As I and other media members rode into the still-burning Black Forest area last Thursday, it was like we suddenly switched channels from a Technicolor movie of blue skies and green firs to a black-and-white film noir, where trees resembled matchsticks and everything was covered in various shades of ash.
Horse trailers, vehicles, fences — all gray. The ground, a mass of talcum-powdery ash in hues of white, gray and black.
Color reappeared sporadically. Helicopters dipped their bright "Bambi Buckets" into three small ponds near Cathedral Pines, where several homes survived intact. At Millhaven Place, green trees stood surrounded by blackened earth. As firefighters pounded out flames on one slope below a home, they were encircled by yellow and purple wildflowers. But along Holmes Road, the only real signs of life came from charred fireplace chimneys thrusting from the ruins, lending a spookily solitary feeling.

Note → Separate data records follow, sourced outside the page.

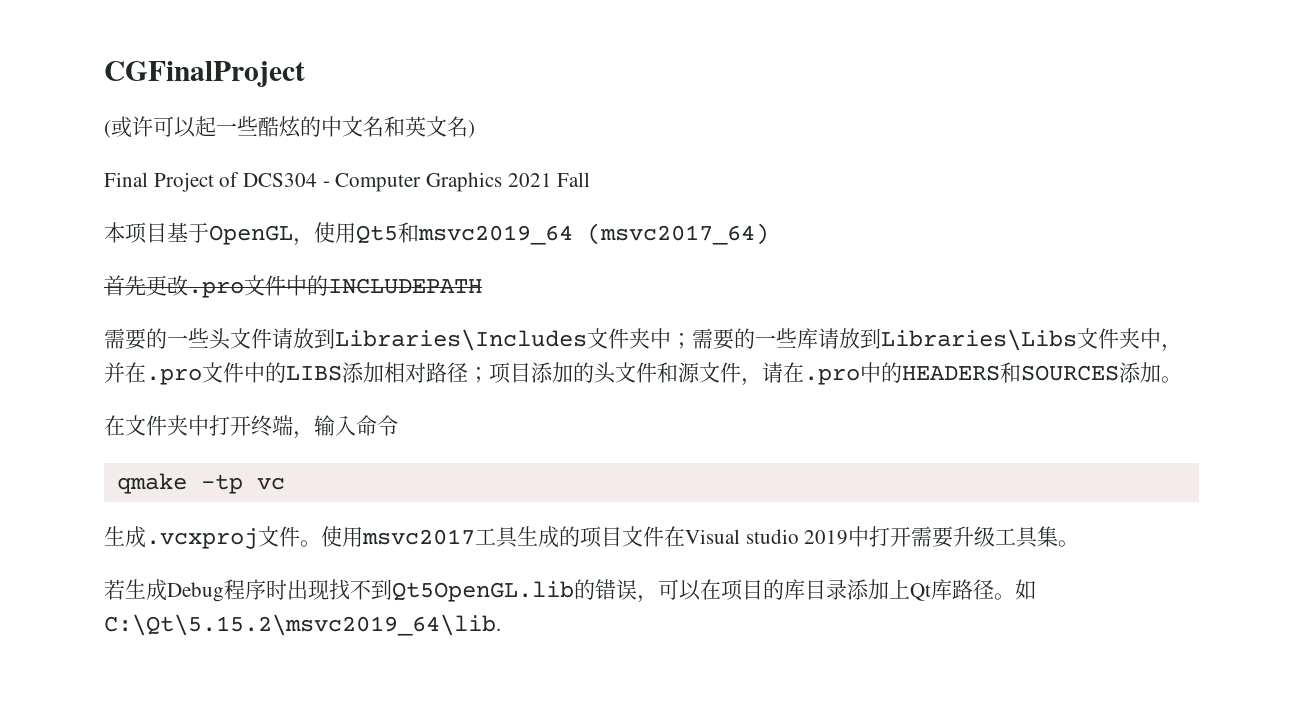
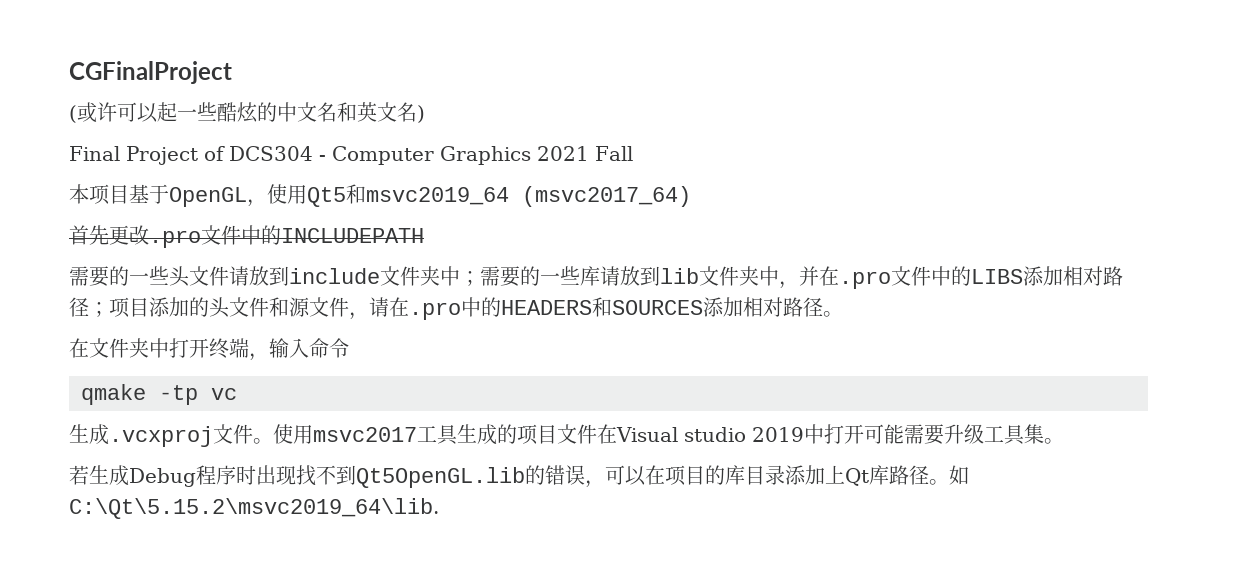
[335,329,587,351] Libraries\Includes -> [289,268,380,284] include
[881,329,1077,351] Libraries\Libs -> [660,268,699,284] lib
(1161, 372) none -> [743,297,823,317] 相对路径
(912, 537) none -> [864,424,904,444] 可能

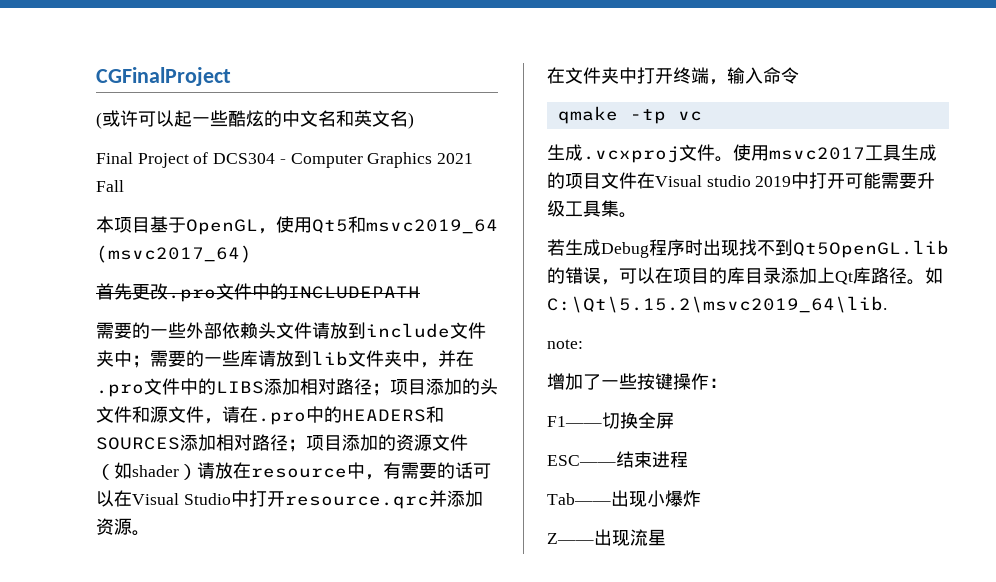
(169, 275) none -> [186,322,258,339] 外部依赖
(823, 307) none -> [288,434,468,452] [96,462,491,480] [96,490,483,509] [96,518,132,535] ；项目添加的资源文件（如shader）请放在resource中，有需要的话可以在Visual Studio中打开resource.qrc并添加资源
(439, 508) none -> [547,339,583,349] [547,373,727,390] [547,412,674,429] [547,451,688,468] [547,490,701,507] [547,529,666,546] // note: // 增加了一些按键操作： // F1——切换全屏 // ESC——结束进程 // Tab——出现小爆炸 // Z——出现流星

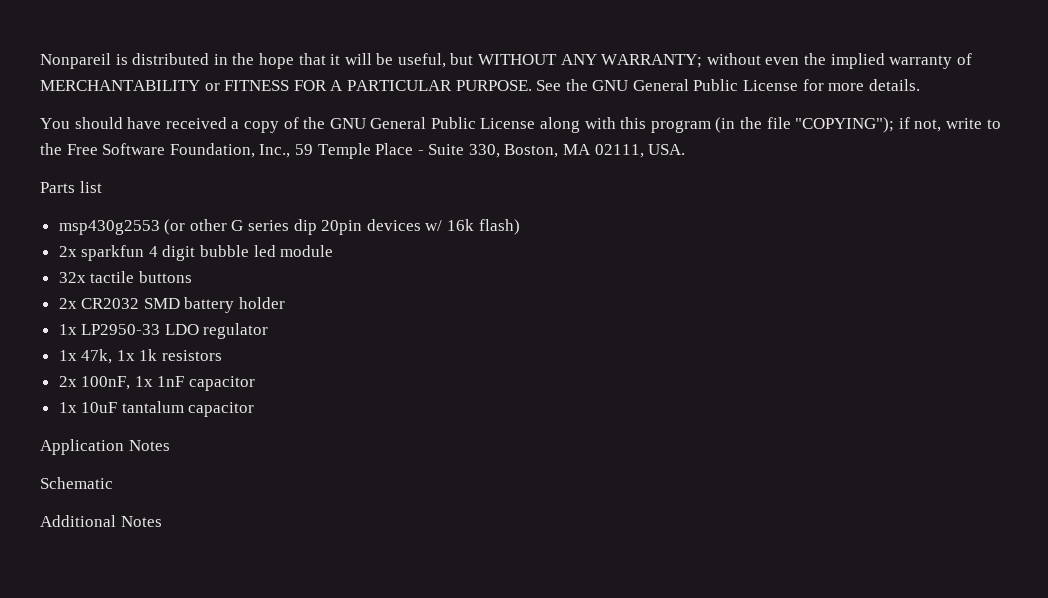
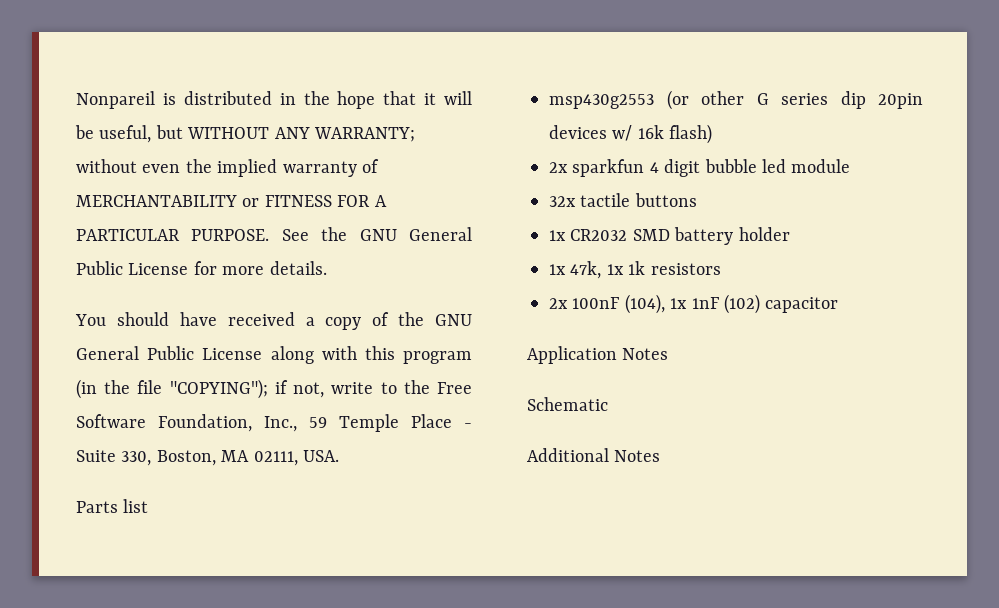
[58,298,77,309] 2x -> [549,230,566,241] 1x
[58,323,269,339] // 1x LP2950-33 LDO regulator -> (790, 234) none
[81,376,256,391] [58,401,184,413] 100nF, 1x 1nF capacitor // 1x 10uF tantalum -> [572,294,760,314] 100nF (104), 1x 1nF (102)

I also was struck by the terrain. While Black Forest doesn't have steep ridges and canyons like so many national forests, its denuded slopes and swales will make for a substantial flood threat now that the ground is charred.
Many on the tour had witnessed a similar scene last year in Mountain Shadows, but that didn't make it any easier — especially since so many of us are wondering how many more of these fires are still to come. That's one question we explore in the Black Forest coverage threaded throughout this issue.